Lisa Robles was selling sightseeing tickets outside the Empire State Building when one of the tour managers shouted a single word to her.
His tone precluded questions and run she did with the manager on her right. A man from another tour was on her left. She only learned why they were all running when she looked back and saw a man in a business suit with a gun in his hand.
She would later be told that the man had just shot and killed a former clothing company co-worker around the corner on West 33rd Street and stashed the gun in a black shoulder bag before trying to slip away in the Friday morning crowd on Fifth Avenue. Some construction workers pointed him out to the two cops who are posted at the building’s entrance as a counterterrorism measure. The man saw the cops and took the gun back out of the bag with a furious expression on his face.
“All I know is he looked mad,” Robles says.
She kept running as a flurry of shots erupted. She is from a part of Brooklyn where guns are still a plague even as New York has become the safest big city in America, and she has gotten to where she can distinguish the large caliber weapons from the small.
“I hear it every day in front of my house,” says the 44-year-old grandmother of two. “That’s how I know.”
And these were large-caliber sounds, all the louder in Manhattan, echoing off not just some Brooklyn tenement but off the world’s most famous skyscraper.
“Shooting and shooting and shooting,” Robles says.
The manager on her right was hit and he went down. She kept running and the man on her left also went down.
“He hit the ground really hard,” she says.
The shooting finally ceased, and she stopped running. She went back to check on the man who had told her to run. She knows only his first name, Alberto.
“He saved my life,” she says.
Only later did she learn that at least some or maybe even all of the nine bystanders who were wounded had been hit by police gunfire. Nobody can question the bravery of the cops who ran straight at a man with a gun who had just shot somebody. They certainly had every right to draw their weapons and fatally shoot him when they saw him point his .45 automatic at them, as is said by a senior police official to be unmistakable in the surveillance-video footage.
And the cops are certainly not to blame for the escalation of firepower that led to their being armed with a gun that can fire as many as 16 rounds as fast as they can pull the trigger.
That escalation goes back at least to 1986, the year a young cop in Queens named Scott Gadell got into a shootout with a man armed with one of the automatic pistols that were becoming all the rage among violent criminals. Gadell was armed with the six-shot revolver that was then standard issue with the NYPD. He fired the last of these and he had to reload by hand, bullet by bullet. He was still bent over his gun, his head bowed, when the man came up and executed him with an automatic pistol.
Automatics kept proliferating in the street and that, together with the memory of what happened to Gadell, eventually led the NYPD to join the other departments in the country in abandoning the old six-shot revolver. Cops were thereafter armed with automatics that fired more than twice as many rounds and could be almost instantly reloaded just by pressing a release to discard the empty clip and putting in a new one.
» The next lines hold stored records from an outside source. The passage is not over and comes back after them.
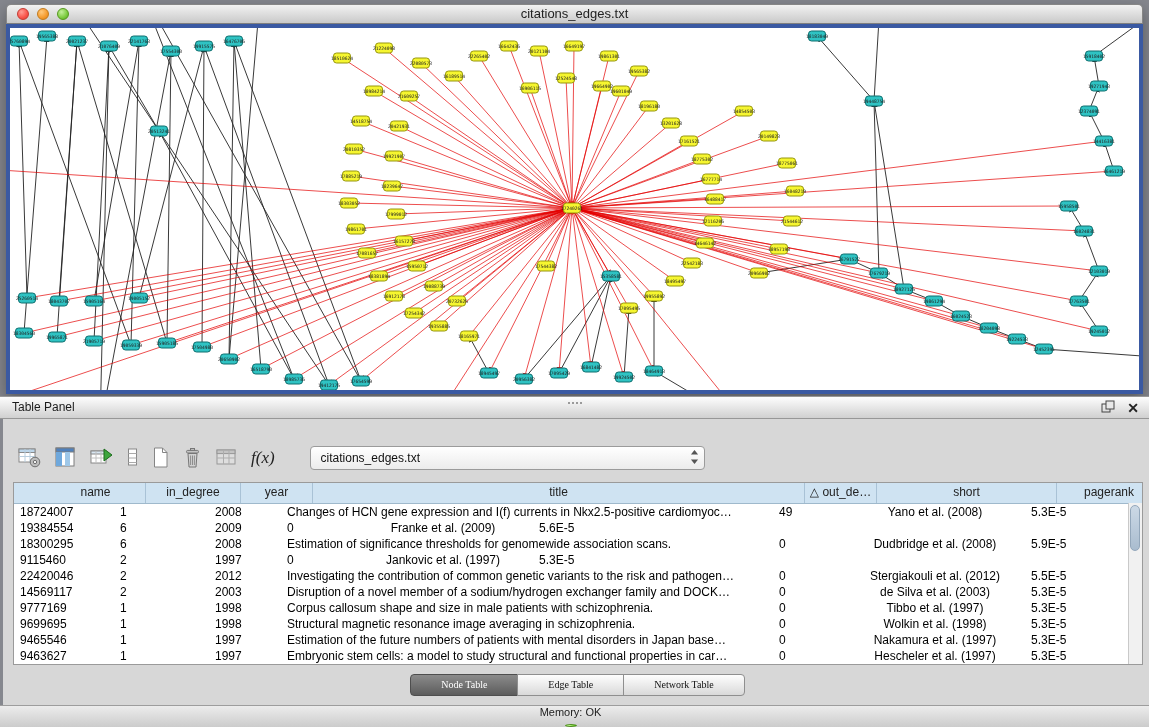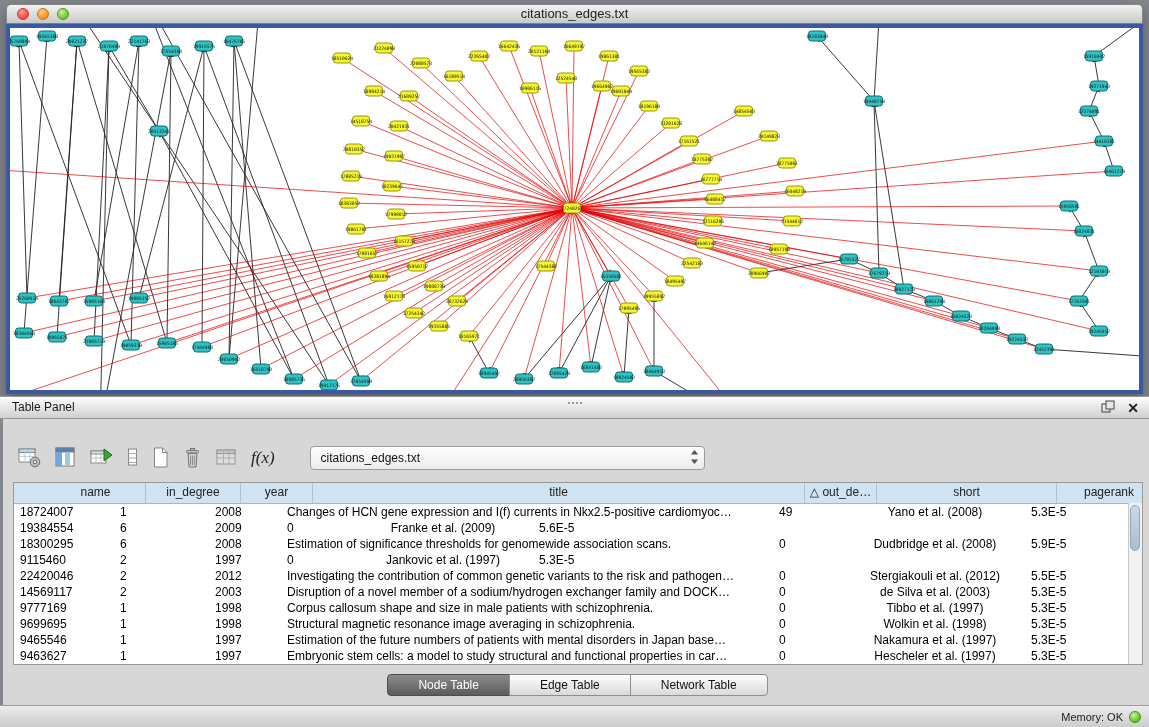--- a/index.html
+++ b/index.html
@@ -41,7 +41,7 @@
   .vthumb{margin:2px 1px;width:10px;height:46px;border-radius:5px;background:linear-gradient(#ccd9e6,#a9bccf);border:1px solid #93a7bb;box-sizing:border-box;}
 
   .tabs{position:absolute;left:0;top:255px;width:100%;text-align:center;}
-  .tab{display:inline-block;height:20px;line-height:20px;padding:0 30px;font-size:12px;background:linear-gradient(#fefefe,#d9d9d9);border:1px solid #8f8f8f;margin-left:-1px;color:#111;vertical-align:top;}
+  .tab{display:inline-block;height:20px;line-height:20px;padding:0 30px;font-size:10px;background:linear-gradient(#fefefe,#d9d9d9);border:1px solid #8f8f8f;margin-left:-1px;color:#111;vertical-align:top;font-family:Liberation Serif, serif;}
   .tab:first-child{border-radius:4px 0 0 4px;margin-left:0;}
   .tab:last-child{border-radius:0 4px 4px 0;}
   .tab.active{background:linear-gradient(#8b8b8b,#5c5c5c);color:#fff;border-color:#4e4e4e;}

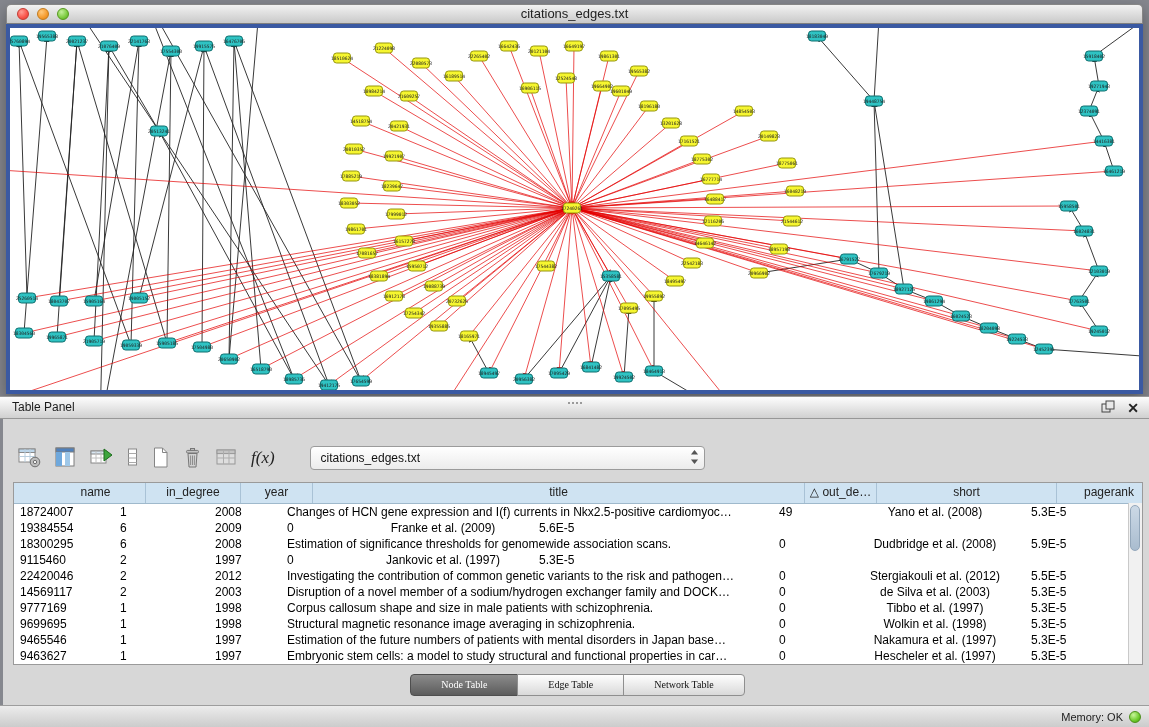--- a/index.html
+++ b/index.html
@@ -46,7 +46,7 @@
   .tab:last-child{border-radius:0 4px 4px 0;}
   .tab.active{background:linear-gradient(#8b8b8b,#5c5c5c);color:#fff;border-color:#4e4e4e;}
 
-  .status-bar{position:absolute;left:0;top:705px;width:100%;height:22px;background:linear-gradient(#ececec,#cccccc);border-top:1px solid #9d9d9d;box-sizing:border-box;display:flex;justify-content:flex-end;align-items:center;padding-right:8px;gap:6px;}
+  .status-bar{position:absolute;left:0;top:705px;width:100%;height:22px;background:linear-gradient(#ececec,#cccccc);border-top:1px solid #9d9d9d;box-sizing:border-box;display:flex;justify-content:flex-end;align-items:center;padding-right:8px;gap:6px;flex-direction:column;}
   .mem-label{font-size:11px;color:#222;}
   .mem-dot{width:12px;height:12px;border-radius:50%;background:radial-gradient(circle at 35% 30%,#c9f59c,#6ecb2c 60%,#3f9b0c);border:1px solid #4c8f1a;box-sizing:border-box;}
 </style>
Meanwhile, the criminals continued to prove to horrific effect that the problem is not just the number of illegal guns but also the firepower. The result reaches public attention when a maniac uses a Glock in a mass shooting at Virginia Tech or nearly kills former U.S. representative Gabrielle Giffords in Tucson. But generally it goes ignored while entire neighborhoods live in terror of the sound of the big-caliber guns.
“Loud!” Robles says.
And with the criminals packing such firepower, there is no way to send cops into the street as outgunned as poor Gadell was that day years ago. Cops are trained only to fire when deadly force is absolutely necessary and then to keep applying that force until the threat is gone. The cops outside the Empire State Building did as they were trained to do with the weapons they were authorized to carry.
Word of the shooting reached Mayor Michael Bloomberg at City Hall a few minutes after his weekly radio show, where he had once again spoken out for the need to do something about gun violence.
His words on this day should have held particular relevance for the citizens of Chicago, where 19 people were shot from Thursday into early Friday, apparently all with automatic pistols.
The city of St. Louis also had cause to listen after it was announced that two 18-year-olds had been arrested for the murder of a former college volleyball star who was shot to death in an apparent robbery attempt while he was attending an alumni function.
Bloomberg’s feelings about illegal guns were forged when meeting with the families of shot cops in emergency rooms. He might have ended up going to see two more shot cops on Friday after the counter-terrorism detail at the Empire State Building encountered the everyday terror that rages on and on with no seeming end. But this time the cops got the gunman before he got them.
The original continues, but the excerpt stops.